Fauquier County is prized by many of its residents for its heritage of agricultural businesses, open spaces and rural nature. These aspects represent important quality of life features for many county citizens.

However, questions concerning the fairness of the agricultural land use tax rates, versus those paid by businesses or county citizens living in residential developments, have been raised by some.

In order to ascertain whether a tax rate is “fair” or not, however, it is necessary to look at the difference between the tax dollars generated versus the dollars in county services required for each type of development. If a type of development raises more taxes than county services required, it is certainly paying its “fair share” and then some. On the other hand, if a type of development requires more in services than it pays in taxes, that would not appear to be “fair,” nor would that type of development be something we should desire within the county.

Fortunately, such data has been calculated on a regular basis, most recently for Fauquier in 2015 by Terance J. Rephann of the Weldon Cooper Center for Public Service at the University of Virginia.

Called the Cost of Community Services (COCS) metric, this recent measurement shows that for every dollar in taxes residential property generates it consumes $1.17 in services – a deficit of 17 cents.

Commercial properties on the other hand, only consume 26 cents for every dollar of taxes they generate — a 74-cent surplus.

Likewise, agricultural land only consumes 22 cents for every dollar of taxes it generates — an even greater, 78-cent surplus.

From these metrics, it seems clear that more residential development will result in higher tax rates, as the dollars received in taxes will always be exceeded by the cost of the services required. Both agricultural and commercial land uses, however, return more in taxes than they require in services. These latter two types of development would appear to be paying more than their “fair” share in taxes.

Intuitively, at least with regards to agricultural land use, these results make sense. After all, when was the last time someone’s livestock called 911 or asked for more classroom space and teachers?

And, of course, it should be noted that many agricultural landowners live in houses within the property that is in farm use. Those houses and the immediately surrounding land are taxed at full residential rates, even though many of these residents pay for their own water and sewer (wells and septic fields), rather than rely upon county services.

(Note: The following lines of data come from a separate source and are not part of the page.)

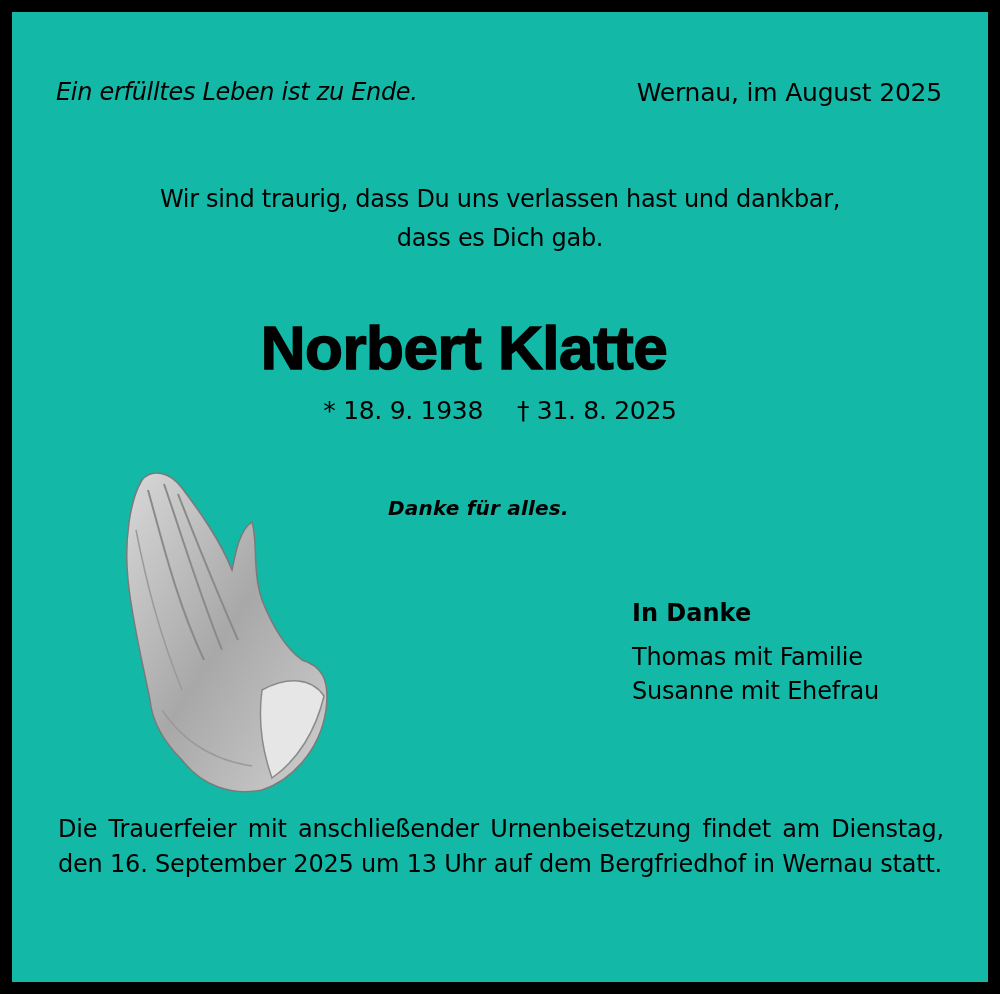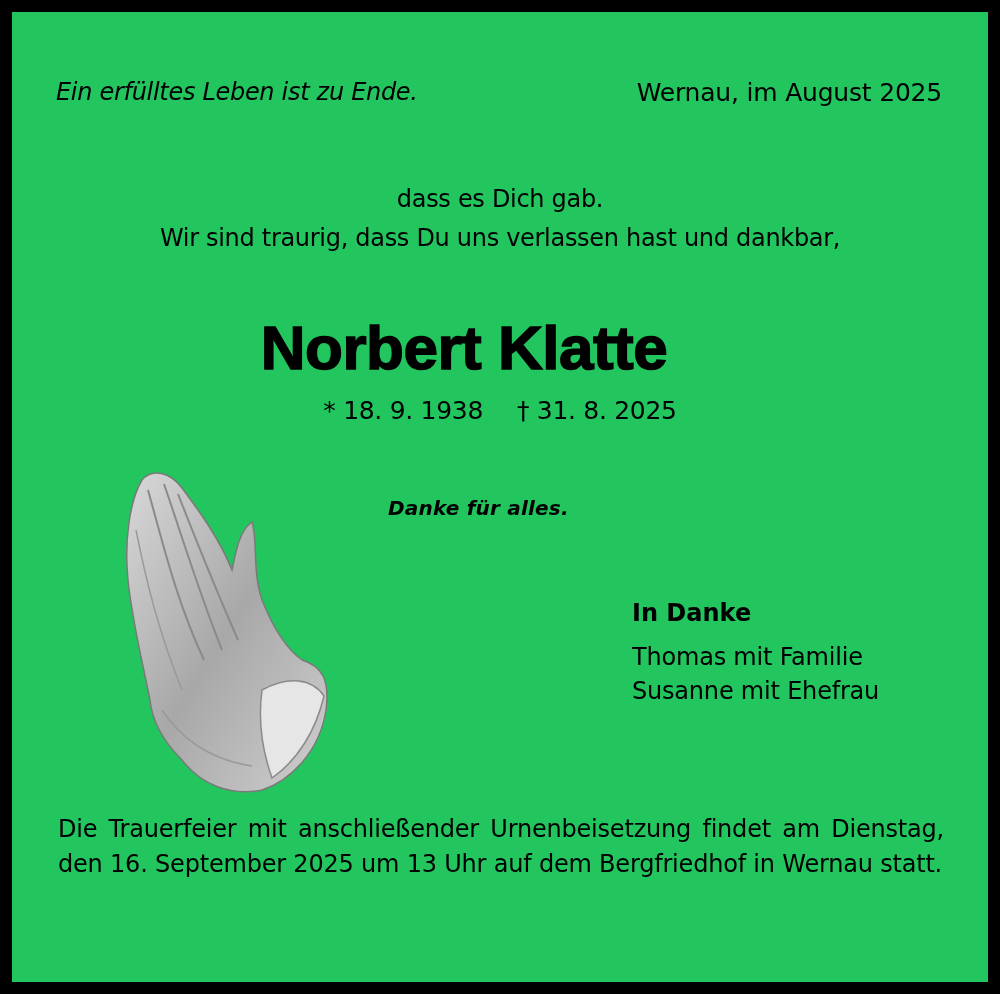"Ein erfülltes Leben ist zu" .frame { background: #22c55e -> #14b8a6 }
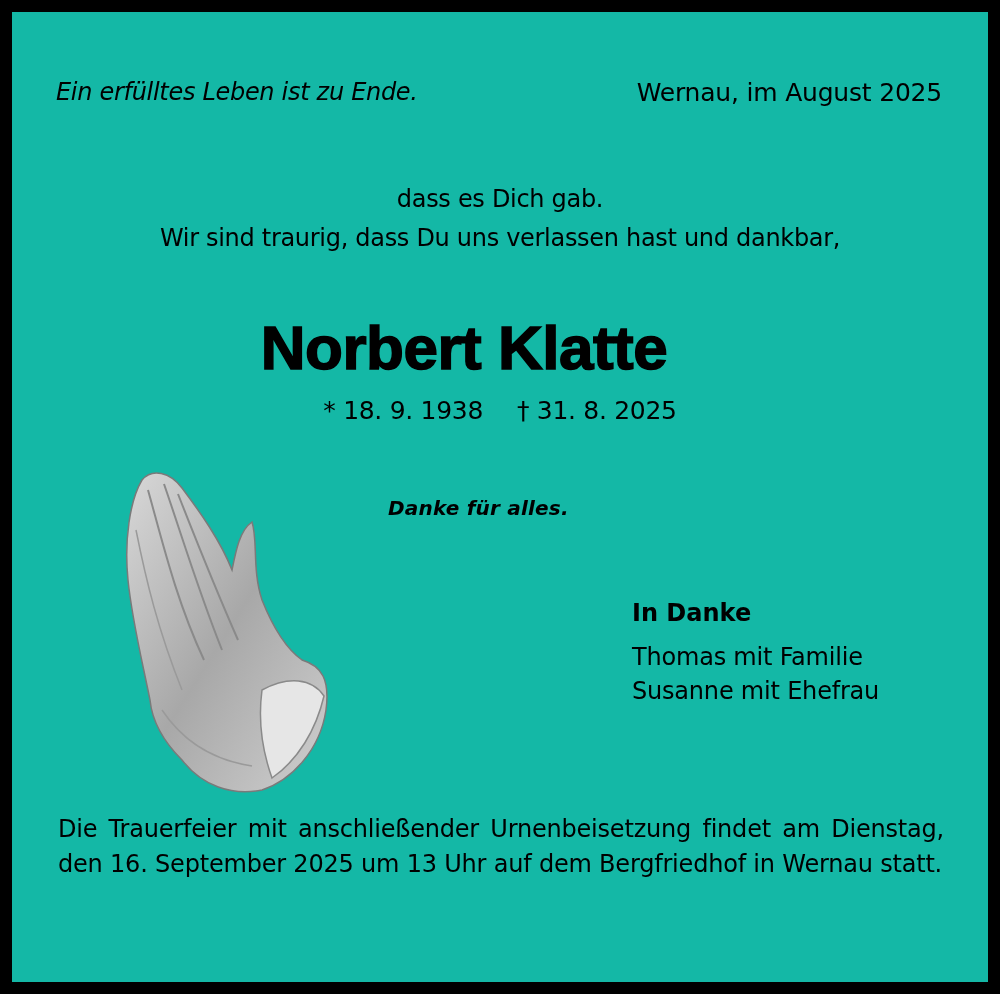"dass es Dich gab." div { order: before "Wir sind traurig, dass Du" -> after "Wir sind traurig, dass Du" }
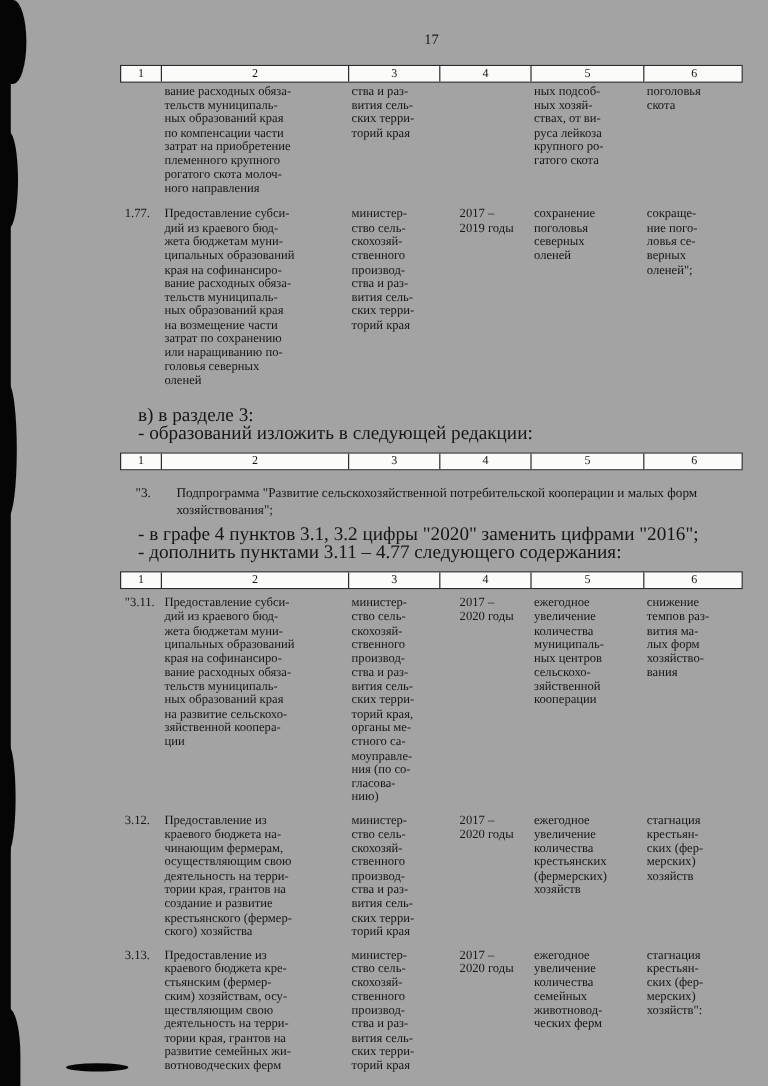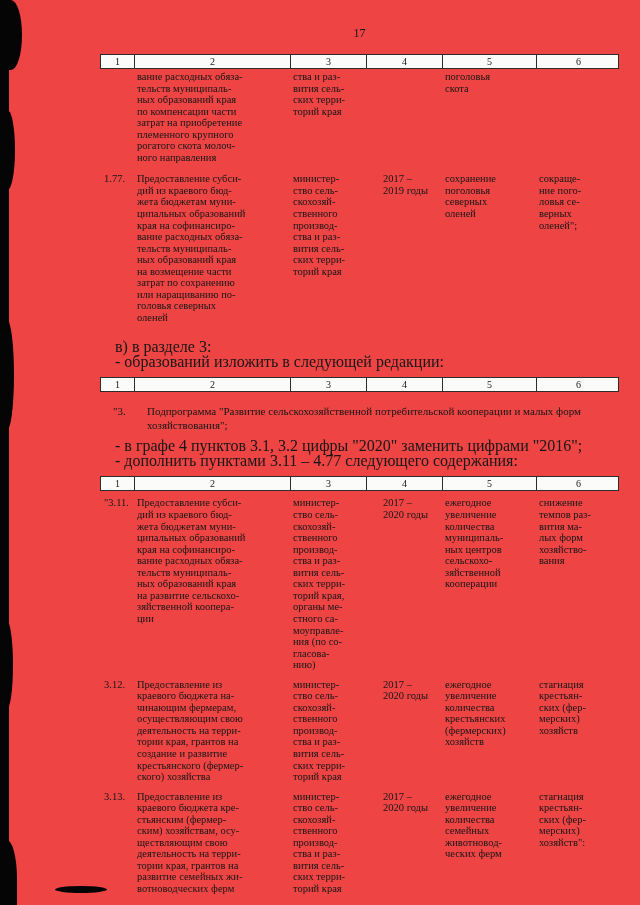"17" .page { background: #ef4444 -> #a3a3a3 }
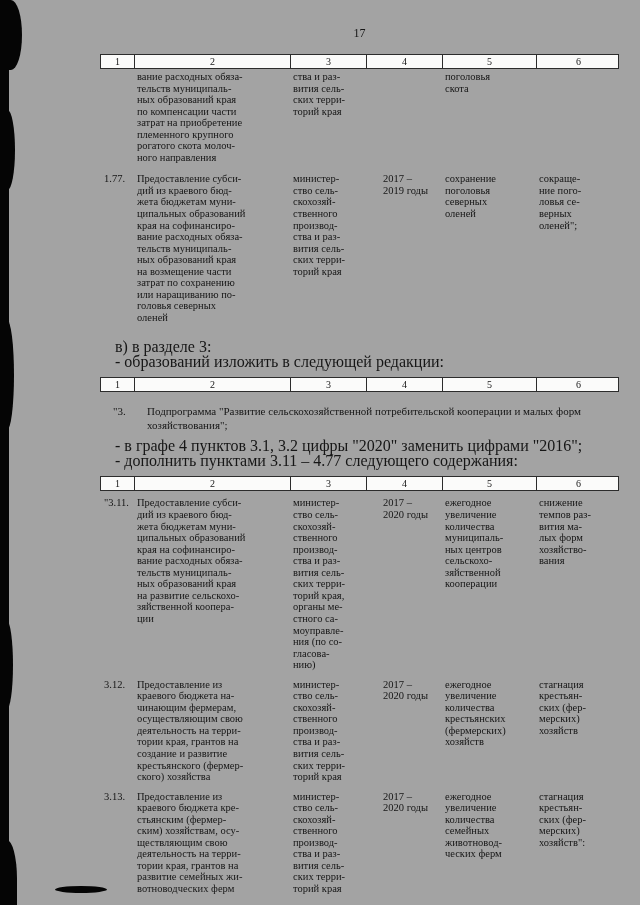"ных подсоб-" div.cell { html: none -> <div>ных подсоб- ных хозяй- ствах, от ви- руса лейкоза крупного ро- гатого скота</div> }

Two conclusions stand out from the COCS data:

  • Most agricultural and business properties do indeed pay a fair share of county taxes and actually contribute more to the county coffers than they take out in services.
  • Residential property, on the other hand, requires more in services than the tax dollars it generates.

For the future of Fauquier, then, we should be pursuing both agricultural and business development and should be wary of residential development. It is worth adding that as our rural nature is a prominent feature of our quality of life, it would seem reasonable to encourage small business development within the designated service areas.